Exercise directions: The output should be every line below that includes the word "Berceste".

Supplied information:
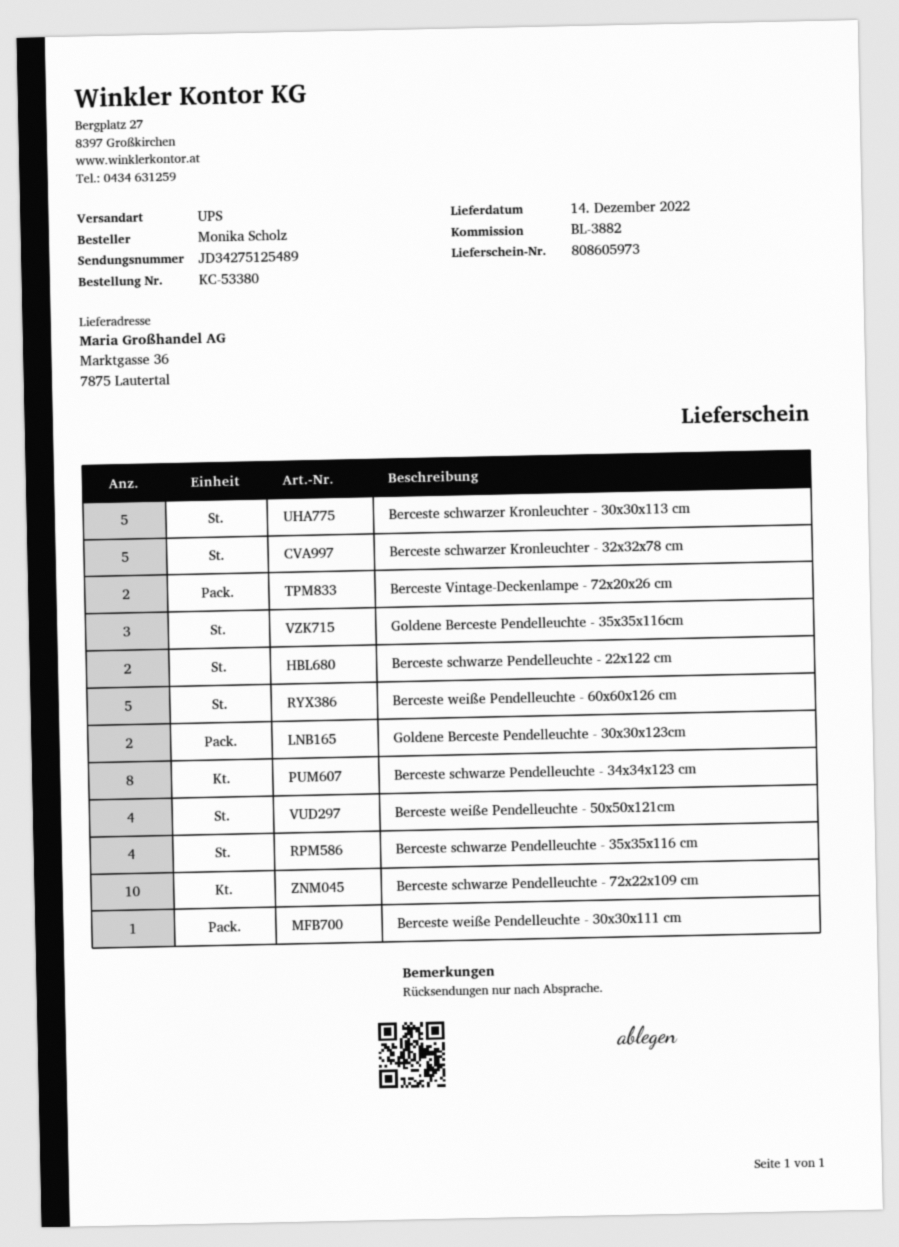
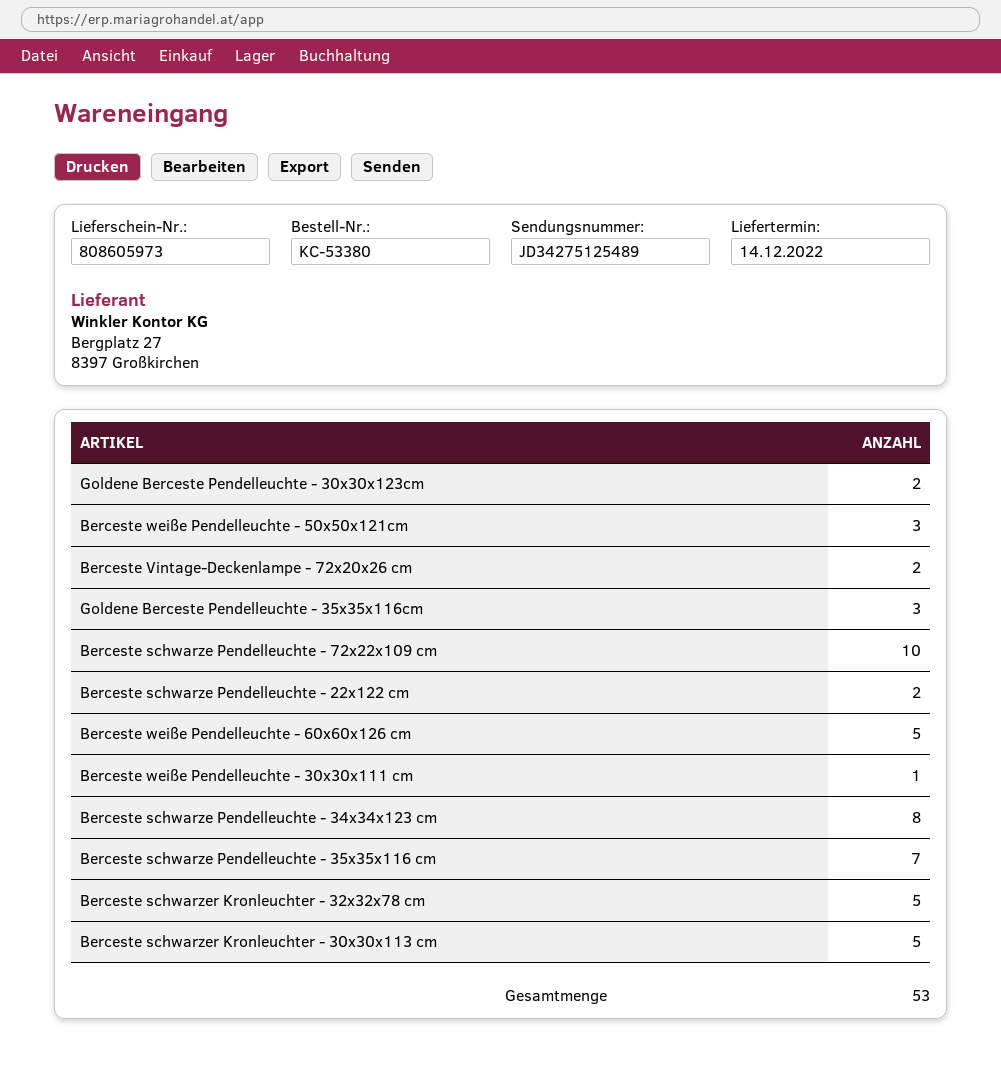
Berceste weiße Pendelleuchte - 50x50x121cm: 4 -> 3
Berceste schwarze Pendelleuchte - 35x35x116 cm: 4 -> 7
...
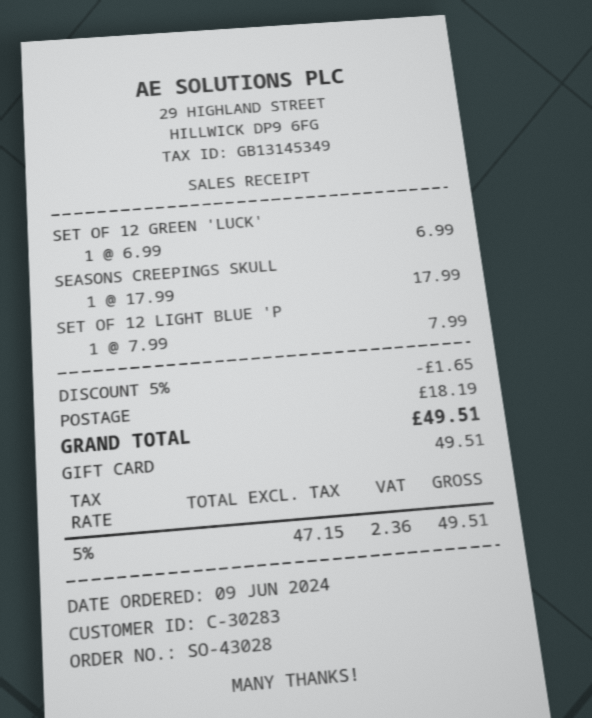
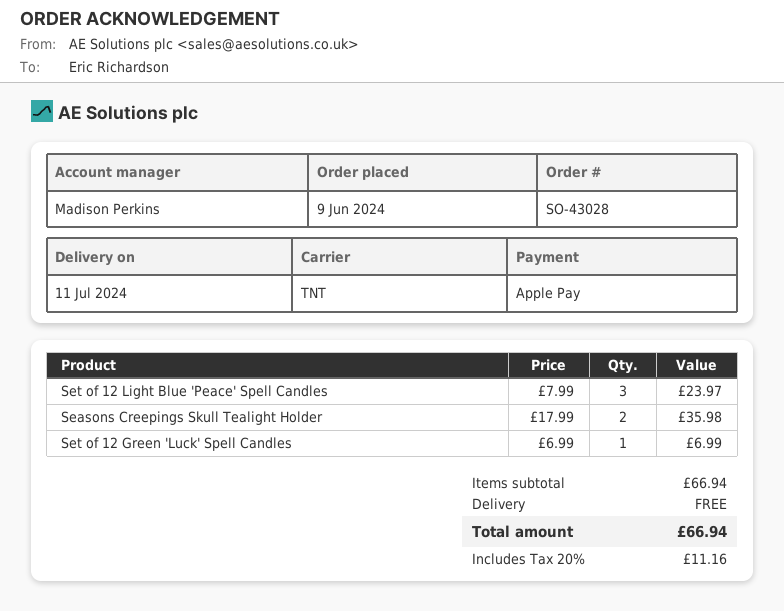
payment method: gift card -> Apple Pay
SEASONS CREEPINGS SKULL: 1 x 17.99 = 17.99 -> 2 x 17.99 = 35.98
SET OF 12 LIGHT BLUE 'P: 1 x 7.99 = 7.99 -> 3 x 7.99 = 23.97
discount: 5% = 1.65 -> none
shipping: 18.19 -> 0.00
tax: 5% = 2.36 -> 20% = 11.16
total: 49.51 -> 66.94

Task result:
Berceste weiße Pendelleuchte - 50x50x121cm: 4 -> 3
Berceste schwarze Pendelleuchte - 35x35x116 cm: 4 -> 7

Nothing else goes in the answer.